Isn't that some **** Chose? :lol:


----------



## Floods (Oct 25, 2005)

So the Nate Robinson heave at the buzzer averted the lowest point total in history AND probably the only game in history where a team had no one in double figure points. There's something to cheer about.

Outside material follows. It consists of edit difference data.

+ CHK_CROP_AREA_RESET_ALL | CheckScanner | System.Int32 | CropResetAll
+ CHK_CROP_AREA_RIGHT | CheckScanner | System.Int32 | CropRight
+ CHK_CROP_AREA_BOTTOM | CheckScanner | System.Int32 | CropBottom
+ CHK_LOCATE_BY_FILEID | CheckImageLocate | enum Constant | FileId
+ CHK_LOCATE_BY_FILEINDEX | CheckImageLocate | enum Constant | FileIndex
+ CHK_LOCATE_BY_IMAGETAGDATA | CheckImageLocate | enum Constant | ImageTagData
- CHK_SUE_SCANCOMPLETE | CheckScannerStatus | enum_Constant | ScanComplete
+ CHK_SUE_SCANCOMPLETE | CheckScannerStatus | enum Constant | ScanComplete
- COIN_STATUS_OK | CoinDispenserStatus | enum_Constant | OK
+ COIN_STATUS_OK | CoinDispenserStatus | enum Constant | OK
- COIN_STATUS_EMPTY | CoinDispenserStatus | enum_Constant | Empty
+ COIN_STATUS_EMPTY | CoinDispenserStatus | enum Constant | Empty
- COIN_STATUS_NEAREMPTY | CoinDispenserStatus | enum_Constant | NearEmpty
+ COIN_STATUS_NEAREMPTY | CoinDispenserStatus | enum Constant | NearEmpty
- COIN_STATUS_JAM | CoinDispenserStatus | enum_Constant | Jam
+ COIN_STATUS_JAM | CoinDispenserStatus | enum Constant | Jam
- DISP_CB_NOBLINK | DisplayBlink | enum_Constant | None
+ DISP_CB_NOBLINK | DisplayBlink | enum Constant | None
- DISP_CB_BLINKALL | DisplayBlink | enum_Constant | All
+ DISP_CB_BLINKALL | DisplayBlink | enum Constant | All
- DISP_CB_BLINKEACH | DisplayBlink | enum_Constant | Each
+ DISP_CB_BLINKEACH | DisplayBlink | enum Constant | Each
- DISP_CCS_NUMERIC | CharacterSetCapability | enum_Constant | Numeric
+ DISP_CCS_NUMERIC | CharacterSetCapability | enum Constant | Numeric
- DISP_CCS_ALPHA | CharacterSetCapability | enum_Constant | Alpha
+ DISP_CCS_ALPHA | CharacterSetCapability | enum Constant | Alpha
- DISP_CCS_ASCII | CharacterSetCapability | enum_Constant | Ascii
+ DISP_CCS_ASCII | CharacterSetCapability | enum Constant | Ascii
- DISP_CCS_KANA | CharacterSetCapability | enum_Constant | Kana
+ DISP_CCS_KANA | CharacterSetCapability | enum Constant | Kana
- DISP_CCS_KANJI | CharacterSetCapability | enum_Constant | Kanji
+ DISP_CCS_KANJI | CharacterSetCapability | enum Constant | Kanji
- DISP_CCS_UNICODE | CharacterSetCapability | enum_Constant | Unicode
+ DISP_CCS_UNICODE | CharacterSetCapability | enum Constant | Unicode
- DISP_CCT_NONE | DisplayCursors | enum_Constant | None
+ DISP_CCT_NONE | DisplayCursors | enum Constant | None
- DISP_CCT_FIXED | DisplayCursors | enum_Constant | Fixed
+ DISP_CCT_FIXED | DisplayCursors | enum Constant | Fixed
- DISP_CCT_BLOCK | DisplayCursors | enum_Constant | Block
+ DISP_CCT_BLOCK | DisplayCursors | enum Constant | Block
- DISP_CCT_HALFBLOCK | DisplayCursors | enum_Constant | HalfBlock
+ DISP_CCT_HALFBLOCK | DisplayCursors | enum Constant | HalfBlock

Stern needs to step in and fix this because the NBA's biggest market team is being run by a bunch of numb*** retards.

Edit: No cursing!
UssKittyHawk


----------



## E.H. Munro (Jun 22, 2004)

I hear that Amnesty International is considering filing a complaint against the Celtics over the game. :bsmile:


----------



## USSKittyHawk (Jul 22, 2005)

ehmunro said:


> I hear that Amnesty International is considering filimg a complaint against the Celtics over the game. :bsmile:


I hear Osama's new target is corny and repetitious comedians. :bsmile:


----------



## knicksfan89 (Jan 6, 2005)

yes and I predicted before the game that we would NOT lose by 40 points, I was wrong. Embarrassing, pathetic, I would say more but fortunately I am also a celts fan


----------



## E.H. Munro (Jun 22, 2004)

USSKittyHawk said:


> I hear Osama's new target is corny and repetitious comedians. :bsmile:


In your dreams. :biggrin:


----------



## Gotham2krazy (Nov 22, 2005)

Honestly, I predicted the end of the game to be 48-100. They exceeded my expectations, I mean, was it a suprise to ANYONE what the outcome would be after the first quarter? Why the hell didn't Mardy get any playing time? What the hell, why did ALL FOURTEEN PLAYERS get time except Collins? Honestly, Zeke needs to insert Collins in the game and have him run the team, instead of inserting him and have Jamal handle the ball or something. Seriously, the boy has got game, let him run the team dammit!


----------



## ChosenFEW (Jun 23, 2005)

^ i have news for you


mardy is a bum


----------



## knicksfan (Jan 4, 2003)

ChosenFEW said:


> ^ i have news for you
> 
> 
> mardy is a bum


I'm sure he'd destroy you in a game of 1-on-1. Don't be calling someone a bum knowing bloody well he'd destroy you on the floor.


----------



## ChosenFEW (Jun 23, 2005)

knicksfan said:


> I'm sure he'd destroy you in a game of 1-on-1. Don't be calling someone a bum knowing bloody well he'd destroy you on the floor.



oh snap the 2 members of the mardy collins fan club are out to get me now....

:lol:


----------



## Mr. Hobbes (Jul 1, 2005)

knicksfan said:


> I'm sure he'd destroy you in a game of 1-on-1. Don't be calling someone a bum knowing bloody well he'd destroy you on the floor.


Can't call Jerome James a bum?


----------